Вошел Кастанье. Нисколько не смущаясь, Акилина свернула письмо, взяла его щипцами и сожгла.
- Вот как ты поступаешь с любовными записками! - сказал Кастанье.
- Ах, боже мой, конечно так,- ответила ему Акилина - Разве это не лучший способ уберечь их от чужих рук? К тому же не должен ли огонь устремляться к огню, как вода течет в реку?
- Ты так говоришь, Наки, точно это и вправду любовная записка.
- Что же, разве я недостаточно красива, чтобы их получать? - отвечала она, подставляя для поцелуя лоб с такой небрежностью, которая мужчине менее ослепленному дала бы понять, что, доставляя кассиру удовольствие, Акилина лишь выполняет своего рода супружеский долг; но Кастанье, вдохновляемый привычкой, дошел до таких степеней страсти, что уже ничего не замечал.
- На сегодня у меня ложа в театре Жимназ,- продолжал он,- сядем за стол пораньше, а то придется обедать впопыхах.
- Отправляйтесь с Дженни. Мне надоели театры. Не знаю, что со мной нынче, хотелось бы посидеть у камелька.
- Все-таки пойдем, Наки; уже недолго буду я тебе надоедать. Да, Кики,нынче вечером я уезжаю и довольно долго не вернусь. Оставляю тебя здесь полной хозяйкой. Сохранишь ли ты мне свое сердце?
- Ни сердца, ни чего другого,- ответила она.- Но ты вернешься - и Наки всегда будет твоею Наки.
- Вот это откровенность! Значит, ты со мной не поехала бы?
- Нет.
- Почему?
- Но,- сказала она, улыбаясь,- как же я могу покинуть любовника, который пишет такие милые письма?
И полунасмешливо она показала на сгоревшую бумагу.
- Может ли это быть? - спросил Кастанье.- Неужели ты завела любовника?
- Как? Значит, вам ни разу не случалось взглянуть сак следует на самого себя, милый мой? - ответила Акилина.- Во-первых, вам пятьдесят лет. Потом, лицо у вас такое, что если положить вашу голову на прилавок зеленщицы, она свободно продаст ее за тыкву. Подымаясь по лестнице, вы пыхтите, как тюлень. Живот у вас трепыхается, как бриллиант на голове у женщины... Хоть ты и служил в драгунском полку, все же ты старый урод. Чорт побери! Если хочешь сохранить мое уважение, то не советую тебе к этим достоинствам добавлять еще глупость и полагать, что такая девушка, как я, откажется скрасить впечатление от своей астматической любви при помощи цветов чьей-нибудь прекрасной юности.

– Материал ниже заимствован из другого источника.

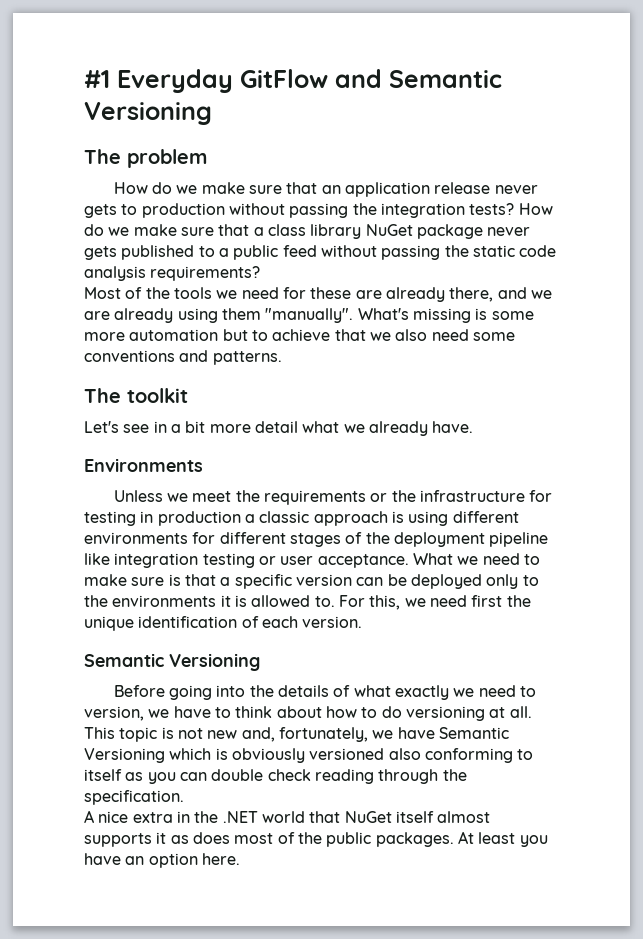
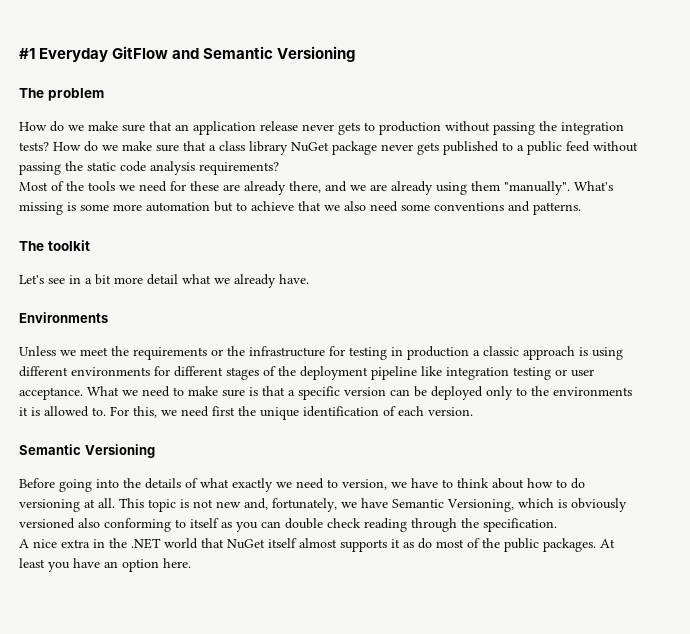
[84,748,165,763] Versioning -> [447,499,514,512] Versioning,
[192,832,230,844] does -> [418,538,432,549] do

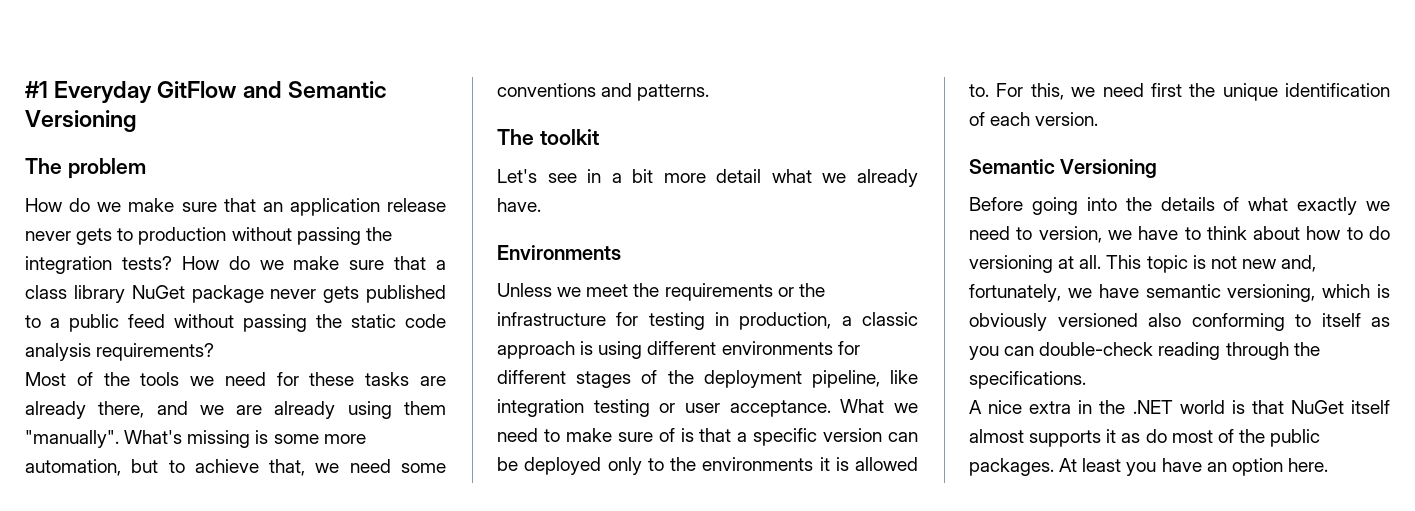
(219, 186) none -> [365,372,410,386] tasks
[146,202,210,212] automation -> [25,459,121,476] automation,
[298,201,366,211] that we also -> [269,459,340,476] that, we
[407,346,469,360] production -> [739,312,832,330] production,
[371,366,417,380] pipeline -> [811,370,880,388] pipeline,
(245, 393) none -> [658,428,675,442] of
[392,499,514,512] Semantic Versioning, -> [1145,284,1316,302] semantic versioning,
[285,518,361,529] double check -> [1039,342,1154,356] double-check
[483,518,557,532] specification. -> [969,371,1086,389] specifications.
(198, 543) none -> [1231,400,1245,414] is

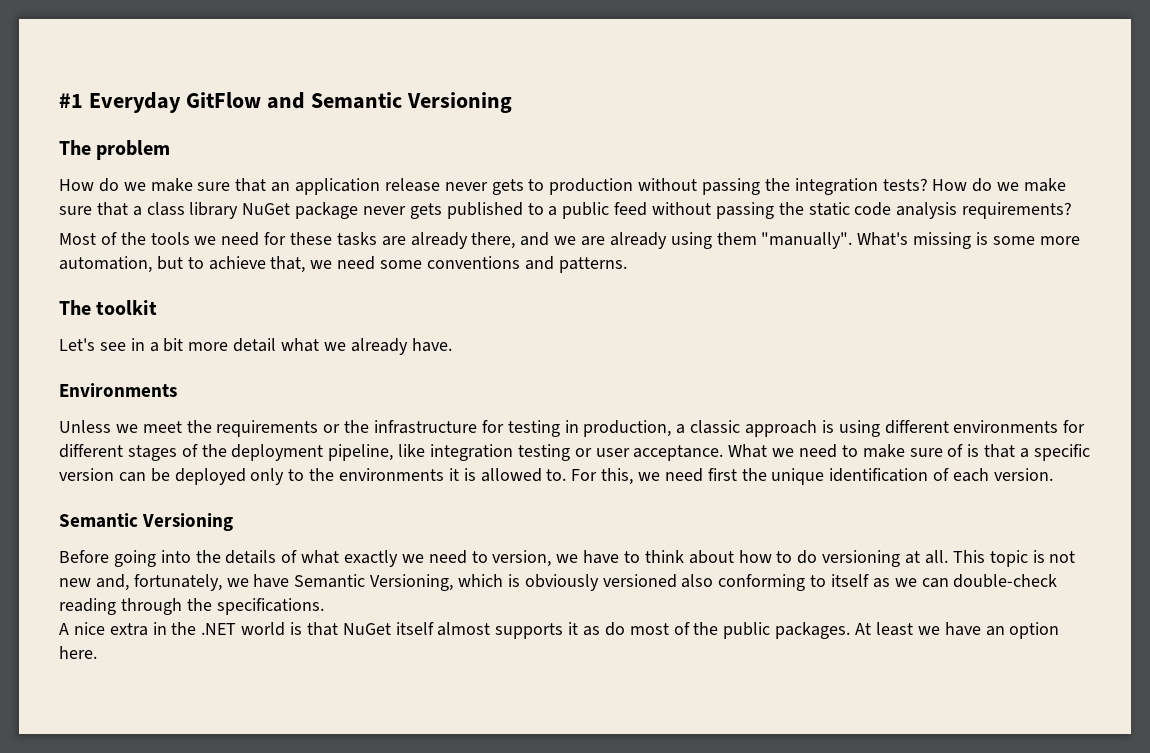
[1145,284,1316,302] semantic versioning, -> [294,574,454,591] Semantic Versioning,
[969,346,999,360] you -> [894,578,917,587] we
[1126,462,1157,476] you -> [917,626,940,635] we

- Акилина, ты, конечно, шутишь?
- А ты разве не шутишь? Ты думаешь, я, как дура, поверю в твой отъезд? "Нынче вечером я уезжаю",- передразнила она.- Ах, мямля, да разве так ты говорил бы, покидая свою Наки? Ты ревел бы не хуже теленка.
- Ну, а если я уеду, ты приедешь ко мне? - спросил он.
- Скажи сначала, не глупая ли шутка все это твое путешествие?
- Серьезно, я уезжаю.
- В таком случае серьезно я остаюсь. Счастливого пути, дитя мое! Буду тебя ждать. Скорее я расстанусь жизнью, чем с миленьким моим Парижем.
- И ты не захочешь отправиться в Италию, в Неаполь, зажить там приятно, спокойно, роскошно со своим толстячком, который пыхтит, как тюлень?
- Нет.
- Неблагодарная!
- Неблагодарная? - сказала она, вставая с кресла.- Сию же минуту уйду я отсюда в чем мать родила. Я отдала тебе все сокровища юности и то, чего не вернуть даже ценой всей крови твоей и моей. Если бы возможно было как-нибудь, хоть бы заплатив спасением своей души, вернуть девственность моему телу, как вновь обрела я, может быть, девственность души, если бы я могла тогда отдаться любовнику чистая, как лилия,- я не колебалась бы ни минуты! Чем ты вознаградил меня за мою жертву? Ты меня кормил и устраивал мне жилье, руководясь тем же самым чувством, с которым кормят собаку, отводят ей конуру, потому что она - хороший сторож, потому что она принимает побои, когда мы не в духе, и лижет нам руку, едва мы ее позовем. Кто же из нас двоих более щедр?
- Дитя мое, разве ты не видишь, что я шучу? - возразил Кастанье.- Я предпринимаю небольшое путешествие; оно не затянется. А в театр ты со мной поедешь: в полночь я отправлюсь в дорогу, по-хорошему распростившись с тобой.
- Котеночек ты мой, значит, и вправду уезжаешь? - сказала она, притягивая его к себе за шею, чтобы спрятать его голову у себя на груди.